= Claudius Traunfellner =

Austrian conductor (born 1965)

Claudius Traunfellner (born 7 February 1965) is an Austrian conductor.

== Life and career ==
Born in Vienna, Austria, Traunfellner took violin lessons at the University of Music and Performing Arts Vienna, where he completed his studies in 1986. He had already obtained the artistic diploma for choral and ensemble conducting there in 1985. From 1987 to 1989, he studied conducting with Karl Österreicher at the University of Music and Performing Arts Vienna.

In 1985, Traunfellner founded the Vienna Chamber Philharmonic, of which he has been artistic director ever since. With this and other orchestras, the conductor has given numerous performances at home and abroad, in all the renowned concert halls in Austria as well as in the US, Canada, South America, Japan, Taiwan, France, Belgium, Germany, Denmark, Sweden, Italy, Spain, Poland, the Czech Republic, Slovakia, Greece.

Traunfellner is frequently engaged as a guest conductor by other orchestras. As such, he has worked with the Orchestra of Bolzano (1991), the Philharmonic Orchestra of Wroclaw (1992), the Orchestre National du Capitole de Toulouse (1992), the Orchestre National de Lyon (1990), the Orchestre Lamoureux (2002), the Orchestre d'Auvergne (2004), the Orchestre National de Bretagne (2003), the Orchestre national des Pays de la Loire (2003), the RSO Saarbrücken (2003), the Bruckner Orchester Linz (1993), the RSO Vienna (1993 and 1995), the NTO (1994, 1997 and 1999), the KSO (1996), the Austrian-Hungarian Haydn Philharmonic (1996), the Symphony Orchestra Vorarlberg (1994, 1997 and 1999), the Mozarteum Orchestra Salzburg (1996, 2002), the Vienna Chamber Orchestra (1990-1996) and the Mahler Chamber Orchestra (1998).

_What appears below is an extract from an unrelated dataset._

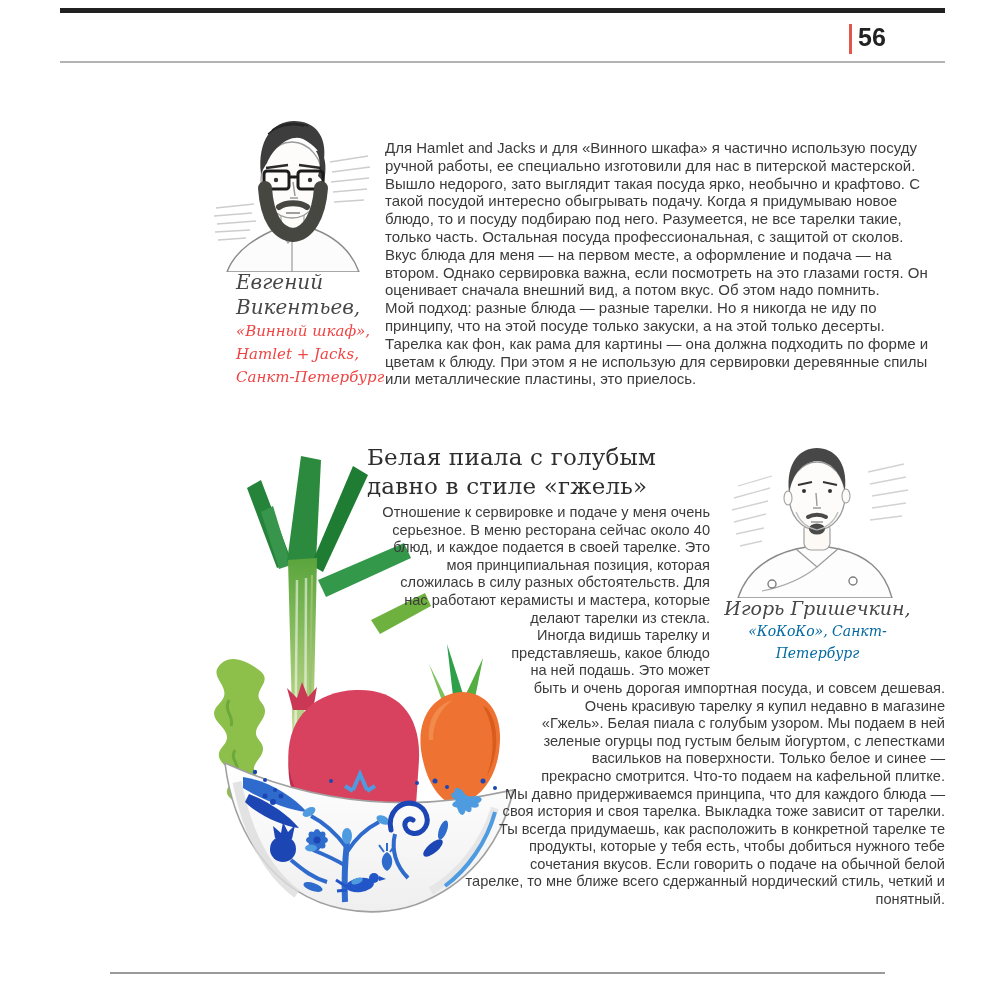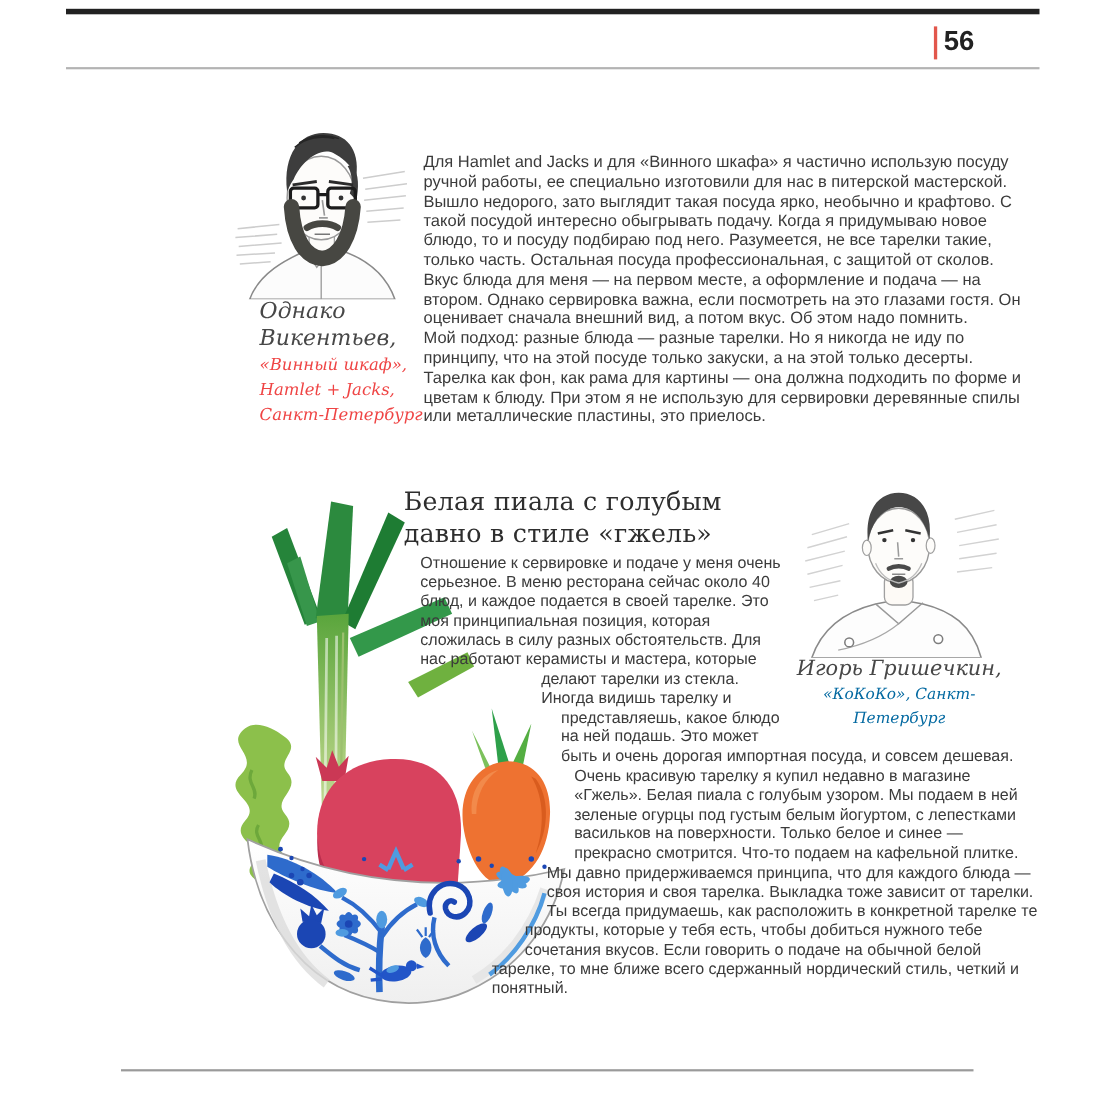"Однако" div.cap-name { text: Однако -> Евгений }
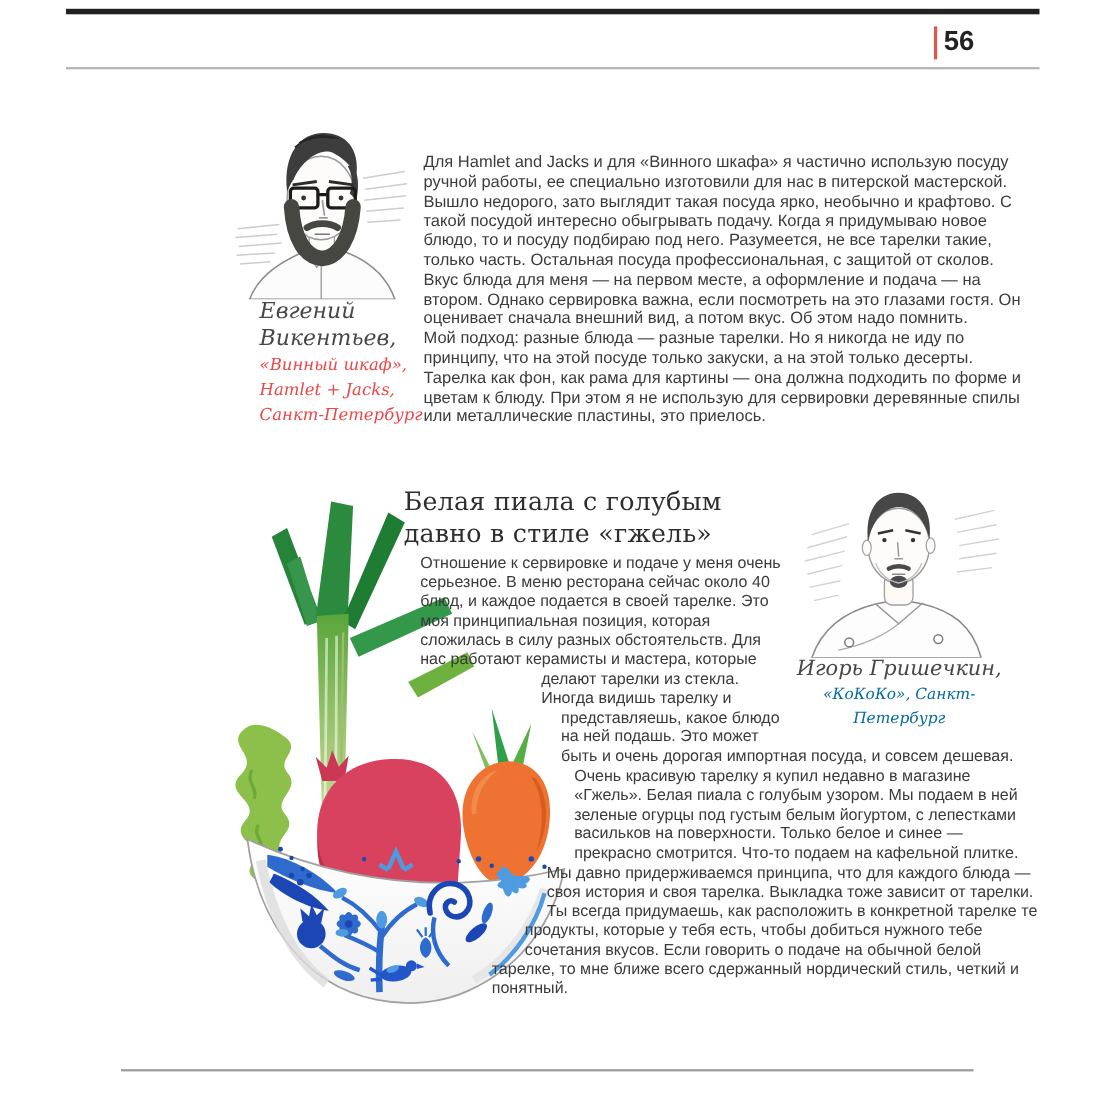"Отношение к сервировке и подаче" .s2-text { text-align: left -> right }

He has also performed at international festivals such as the Vienna Festival, the Wiener Musiksommer, the Wiener Frühlingsfestival, the Wiener Mozartfest, the Wien Modern, the Haydn Festspiele and the Toulon Festival, the Montpellier Festival, the Le Mans Festival, the St. Gallen Festival and the Rovereto Festival. Gallen, Rovereto, Stresa, Ferrara, Flanders, Bodenseefestival, Rheingau Musik Festival, Mozart Festival Würzburg, the Carinthischer Sommer and the Schubertiade Vorarlberg.

Among the opera productions Traunfellner has conducted in Vienna and Bregenz are Le nozze di Figaro, The Barber of Seville and La Cenerentola. Traunfellner's repertoire ranges from the baroque to the modern, with the conductor paying particular attention to works by Austrian composers. Traunfellner has recorded several CDs with the Vienna Chamber Philharmonic, the Vienna RSO and the Vienna Chamber Orchestra, including serenades, symphonies and concert arias by Mozart, Schönberg's Transfigured Night and numerous works by living Austrian composers.